Building a Common Energy Future for the Western Balkans
Six countries, six grids, one decarbonisation horizon. A working paper on what a credible regional energy compact would need to contain.
The Western Balkans face a particular energy puzzle. Six national systems remain heavily dependent on a small number of legacy coal plants, while regional interconnection is technically present but commercially under-used. EU accession trajectories pull each system toward the same regulatory shore, but on differing timelines and from differing starting points. The result is a region where decarbonisation is officially shared and operationally national.
This working paper sketches the architecture of a credible regional energy compact — not a substitute for accession, but a framework that could survive its varying speeds. The compact would have three load-bearing elements: a joint capacity-adequacy assessment renewed every two years, a transparent regional reserve product accessible across borders, and a coordinated retirement schedule for the legacy coal fleet that is published in advance and treated as a regional liability rather than six national ones.

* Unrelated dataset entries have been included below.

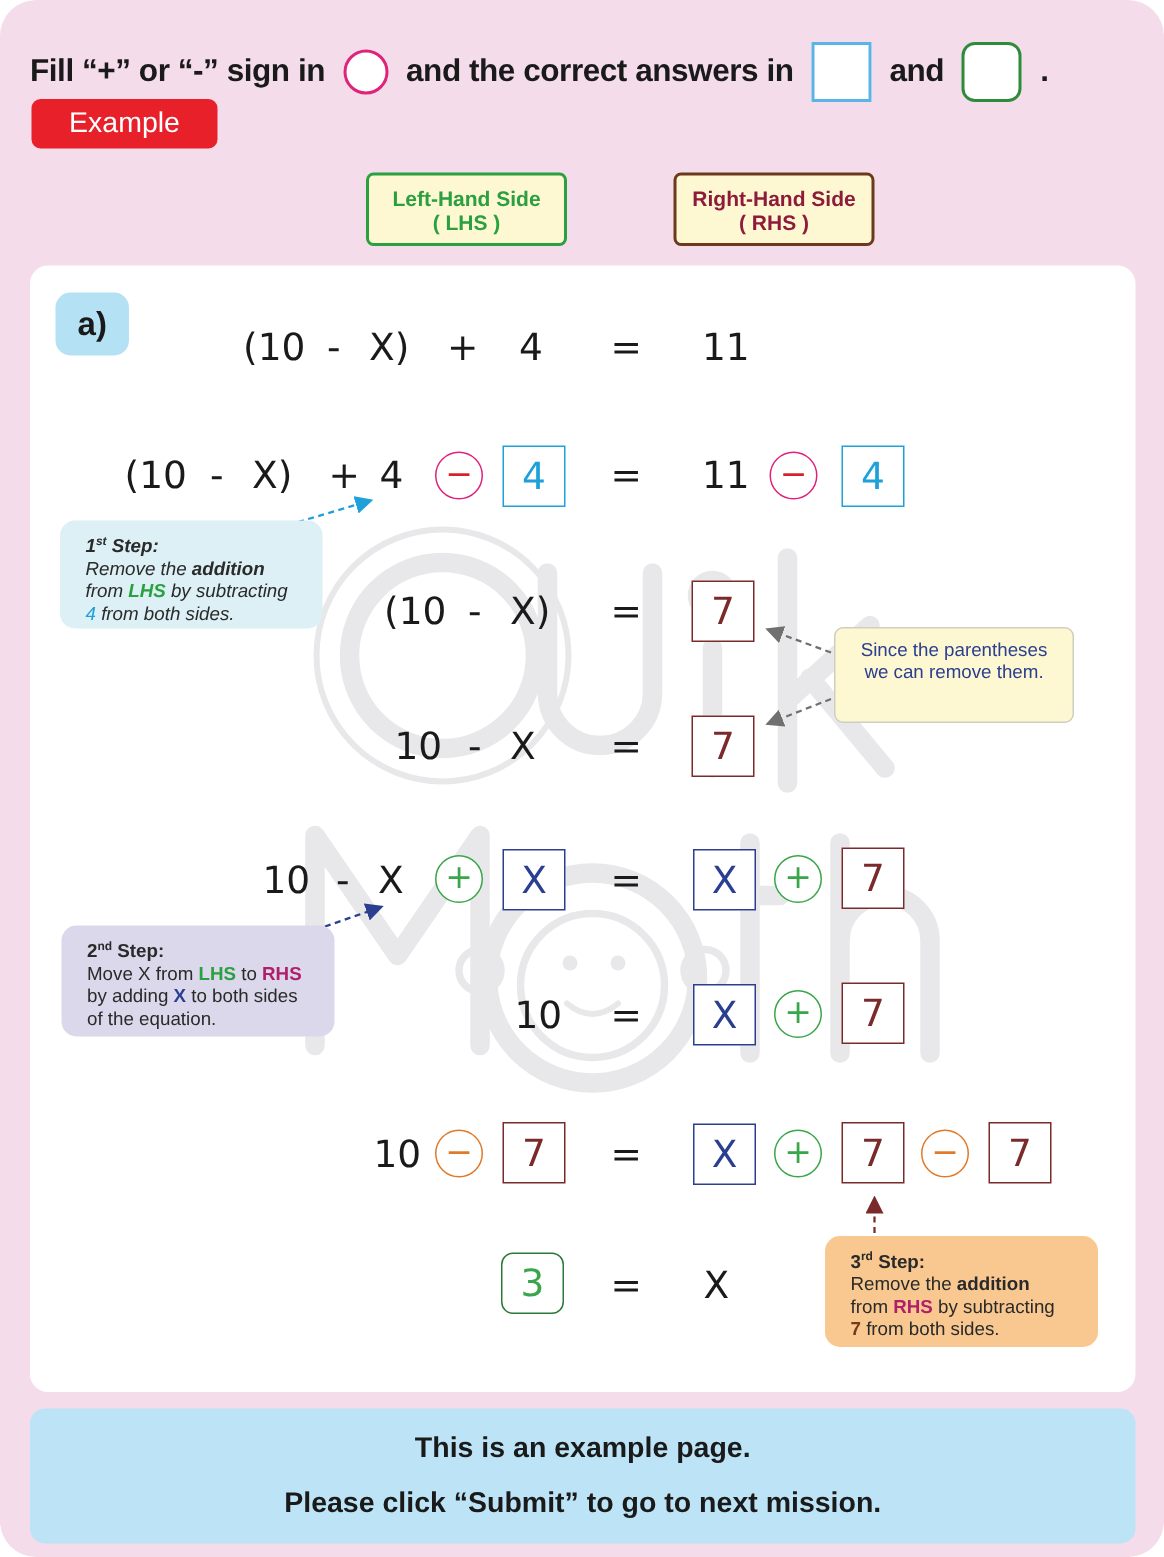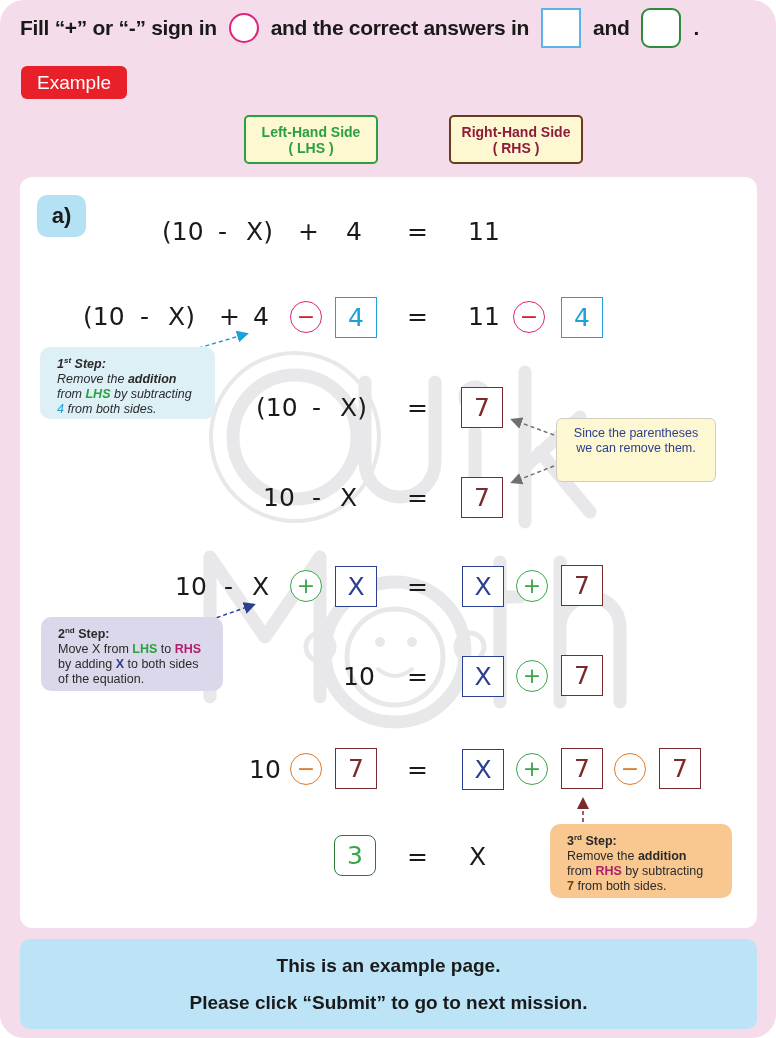--- a/index.html
+++ b/index.html
@@ -5,31 +5,31 @@
   * { box-sizing: border-box; margin: 0; padding: 0; }
   html, body { width: 776px; height: 1038px; overflow: hidden; background: #ffffff; }
   body { font-family: "Liberation Sans", sans-serif; position: relative; }
 
   .page {
     position: absolute; left: 0; top: 0; width: 776px; height: 1038px;
     background: #f4dcea; border-radius: 24px;
   }
 
   .instruction {
-    position: absolute; left: 20px; top: 8px; height: 40px;
+    position: absolute; left: 20px; top: 28px; height: 40px;
     display: flex; align-items: center; gap: 8px;
     font-size: 21px; font-weight: bold; color: #1a1a1a;
     letter-spacing: -0.3px;
   }
   .inst-circle { width: 30px; height: 30px; border-radius: 50%; border: 2px solid #e0237a; background: #fff; display: inline-block; margin: 0 4px; }
   .inst-box-blue { width: 40px; height: 40px; border: 2px solid #5ab4e6; background: #fff; display: inline-block; margin: 0 4px; }
   .inst-box-green { width: 40px; height: 40px; border: 2px solid #2e8b3a; border-radius: 9px; background: #fff; display: inline-block; margin: 0 4px; }
 
   .example-badge {
-    position: absolute; left: 21px; top: 66px; width: 106px; height: 33px;
+    position: absolute; left: 21px; top: 66px; width: 124px; height: 33px;
     background: #e8202a; color: #fff; border-radius: 6px;
     font-size: 19px; display: flex; align-items: center; justify-content: center;
   }
 
   .side-label {
     position: absolute; top: 115px; height: 49px;
     background: #fdf7d2; border-radius: 5px;
     font-size: 14px; font-weight: bold; text-align: center;
     display: flex; flex-direction: column; justify-content: center; line-height: 16px;
   }

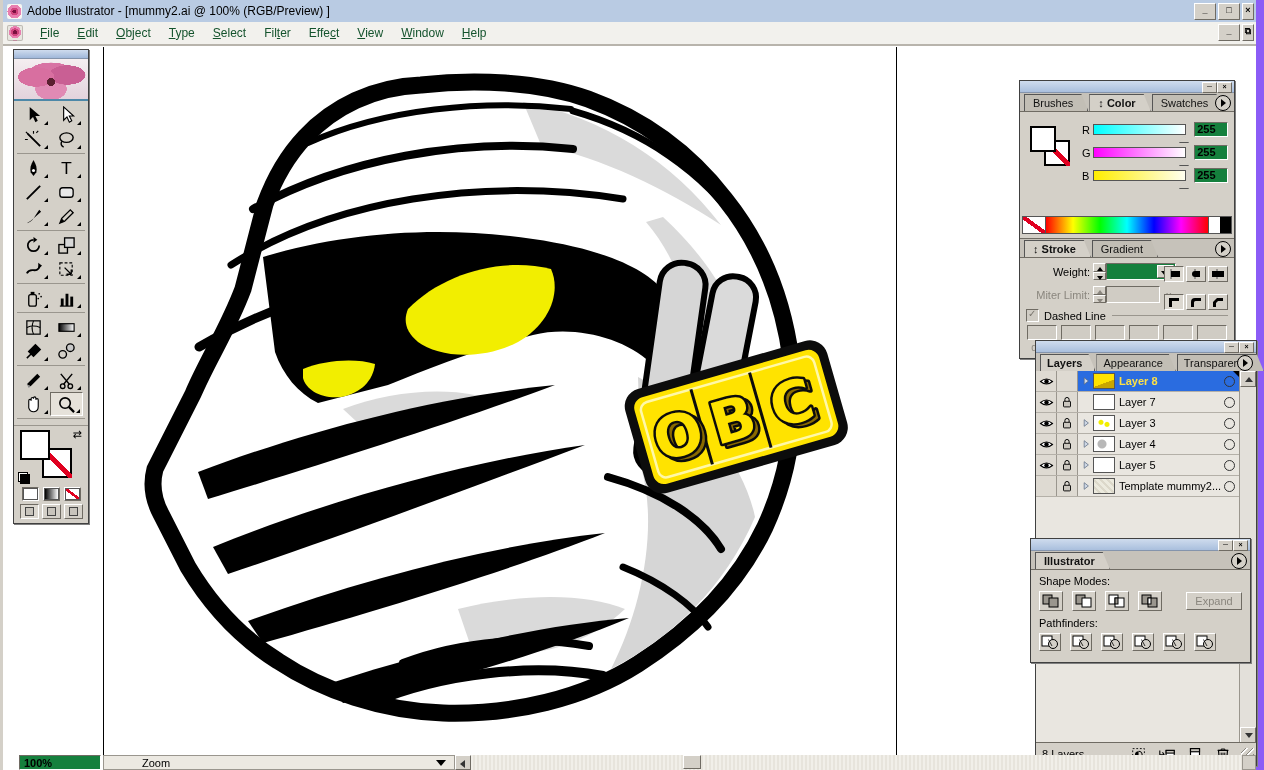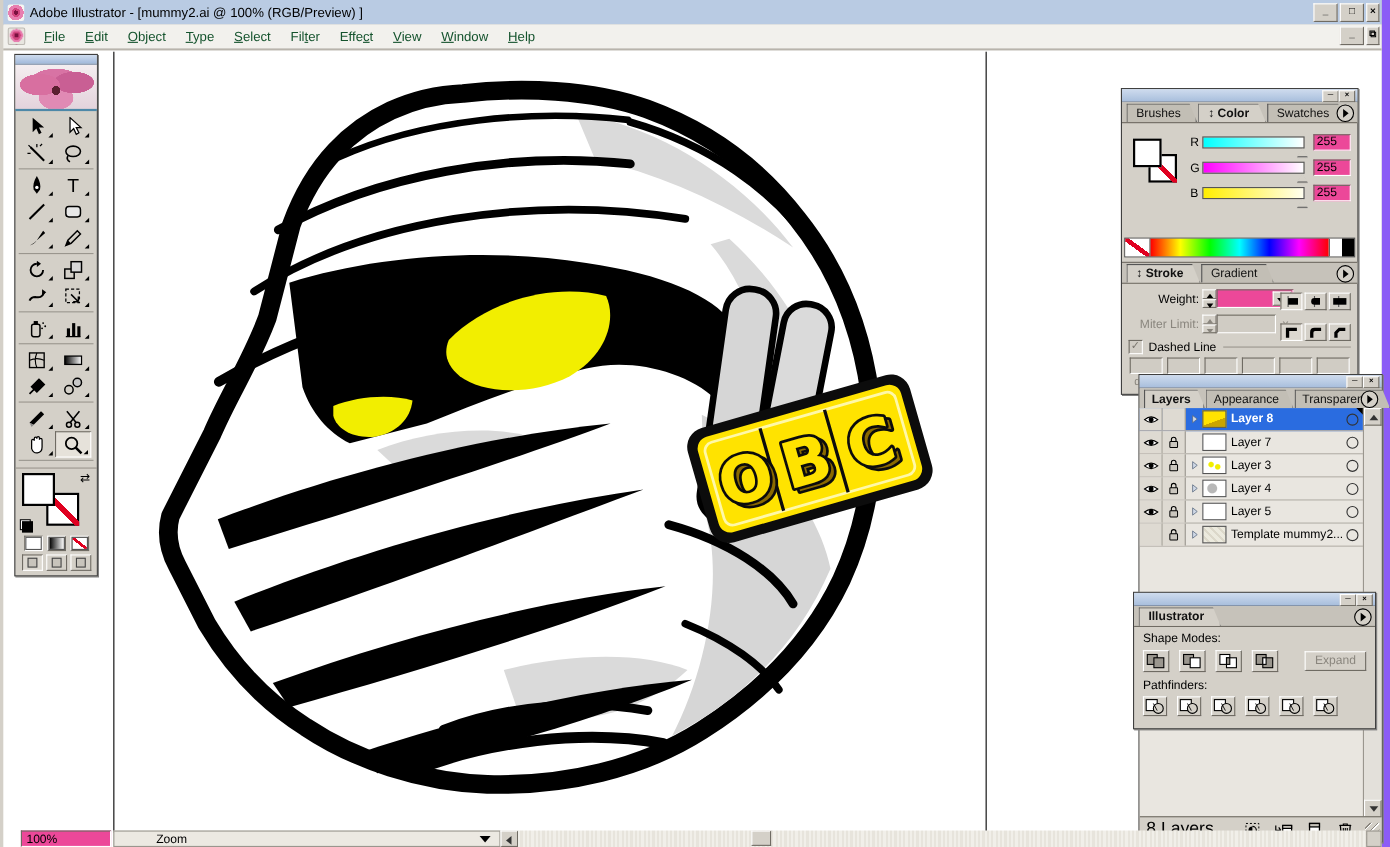--- a/index.html
+++ b/index.html
@@ -39,21 +39,21 @@
   .pal-btn.min{right:17px;} .pal-btn.close{right:2px;}
   .tabrow{height:18px;display:flex;align-items:flex-end;position:relative;background:#c6c2ba;
           border-bottom:1px solid #6f6b63;padding-left:4px;}
   .tab{font-size:11px;padding:2px 8px 2px 8px;border:1px solid #555;border-bottom:none;background:#c2beb5;
        color:#111;margin-right:1px;clip-path:polygon(0 0,calc(100% - 7px) 0,100% 100%,0 100%);padding-right:14px;}
   .tab.active{background:#d4d0c8;font-weight:bold;}
   .flyout{position:absolute;right:3px;top:2px;width:14px;height:14px;border:1px solid #000;border-radius:50%;
           background:#d4d0c8;}
   .flyout::after{content:"";position:absolute;left:5px;top:3px;border-left:5px solid #000;
           border-top:4px solid transparent;border-bottom:4px solid transparent;}
-  .sunken{border:1px solid;border-color:#6f6b63 #fff #fff #6f6b63;background:#ec4899;}
+  .sunken{border:1px solid;border-color:#6f6b63 #fff #fff #6f6b63;background:#15803d;font-weight:bold;}
   .raised{border:1px solid;border-color:#fff #6f6b63 #6f6b63 #fff;background:#d4d0c8;}
   .pressed{border:1px solid;border-color:#6f6b63 #fff #fff #6f6b63;background:#dcd8d0;}
 
   
   .toolbar{left:10px;top:3px;width:74px;}
   .tb-strip{height:8px;background:linear-gradient(#cfdcee,#a0b8da);border-bottom:1px solid #8494ac;}
   .tb-flower{height:40px;border-bottom:2px solid #4d88a8;
     background:
       radial-gradient(circle at 50% 58%, #5a2030 0 4px, transparent 4px),
       radial-gradient(ellipse 30px 16px at 30% 45%, #d86fa0 0 60%, transparent 61%),
@@ -141,40 +141,40 @@
   .layerswin{left:1032px;top:294px;width:220px;height:424px;}
   .ltabs .tab{font-size:11px;padding:2px 6px 2px 6px;padding-right:12px;}
   .llist{position:absolute;left:0;top:30px;right:16px;bottom:22px;background:#e9e6e0;overflow:hidden;}
   .lrow{height:20px;display:flex;align-items:center;border-bottom:1px solid #b4b0a8;position:relative;}
   .cell{height:100%;box-sizing:border-box;display:flex;align-items:center;justify-content:center;}
   .eye-c,.lock-c{width:21px;border-right:1px solid #9a968e;background:#dedad2;}
   .tri-c{width:15px;}
   .thumb-box{width:22px;height:16px;background:#fff;border:1px solid #555;margin-right:4px;box-sizing:border-box;}
   .lname{font-size:11px;flex:1;white-space:nowrap;overflow:hidden;}
   .target{width:9px;height:9px;border:1px solid #333;border-radius:50%;margin-right:5px;background:transparent;}
-  .lrow.selected{color:#ffffff;}
+  .lrow.selected{color:#fde047;}
   .lrow.selected .lname{font-weight:bold;}
   .lrow .maincell{flex:1;display:flex;align-items:center;height:100%;}
   .corner{position:absolute;right:0;top:0;border-left:7px solid transparent;border-top:7px solid #000;}
   .thumb-blank{background:#fff;}
   .thumb-badge{background:linear-gradient(160deg,#ffe300 60%,#caa500 61%),#ffe300;}
   .thumb-eyes{background:radial-gradient(circle at 35% 45%,#f2ee00 0 2px,transparent 3px),
               radial-gradient(circle at 65% 60%,#f2ee00 0 2px,transparent 3px),#fff;}
   .thumb-outline{background:repeating-linear-gradient(135deg,#222 0 2px,#e8e8e8 2px 4px,#555 4px 5px,#ddd 5px 7px);}
   .thumb-shade{background:radial-gradient(circle at 40% 50%,#b8b8b8 0 4px,transparent 5px),#fff;}
   .thumb-template{background:repeating-linear-gradient(45deg,#eceade 0 3px,#dcd8ca 3px 5px);}
   .vscroll{position:absolute;right:0;top:30px;bottom:22px;width:16px;background:#e3e0da;border-left:1px solid #9a968e;}
   .varrow{position:absolute;left:0;right:0;height:16px;background:#d4d0c8;border:1px solid;
           border-color:#fff #6f6b63 #6f6b63 #fff;box-sizing:border-box;}
   .varrow::after{content:"";position:absolute;left:4px;border-left:4px solid transparent;border-right:4px solid transparent;}
   .varrow.up{top:0;} .varrow.up::after{top:5px;border-bottom:5px solid #333;}
   .varrow.dn{bottom:0;} .varrow.dn::after{top:5px;border-top:5px solid #333;}
   .lfooter{position:absolute;left:0;right:0;bottom:0;height:22px;border-top:1px solid #6f6b63;
            display:flex;align-items:center;background:#d4d0c8;}
-  .lcount{font-size:16px;margin-left:6px;flex:1;}
+  .lcount{font-size:11px;margin-left:6px;flex:1;}
   .fbtn{width:20px;height:16px;display:flex;align-items:center;justify-content:center;margin-right:8px;}
   .grip{width:13px;height:13px;margin-right:2px;
      background:repeating-linear-gradient(135deg,transparent 0 3px,#8a867e 3px 4px,#fff 4px 5px);}
 
   
   .pathfinderwin{left:1027px;top:492px;width:219px;height:123px;}
   .pf-body{padding:3px 8px;}
   .pf-label{font-size:11px;margin:2px 0 4px 0;}
   .pf-row{display:flex;align-items:center;gap:9px;margin-bottom:6px;}
   .pf-btn{width:24px;height:20px;display:flex;align-items:center;justify-content:center;box-sizing:border-box;}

The Western Balkans cannot decarbonise as six separate systems. Whether it decarbonises as one is the open question.
Each of these elements has analogues elsewhere in Europe. The novelty here is the political envelope: a compact that is binding enough to be planned against but flexible enough to accommodate countries that are not yet inside the Internal Energy Market. The paper proposes a staged design with a soft pilot phase in 2026–2027 and hard commitments from 2028.
The paper concludes with seven recommendations addressed jointly to the Energy Community Secretariat, to the European Commission's DG ENER, and to national energy ministries. None of the seven require new financing — each is a coordination, transparency, or planning measure. Coordination is, in this case, the cheapest available decarbonisation instrument.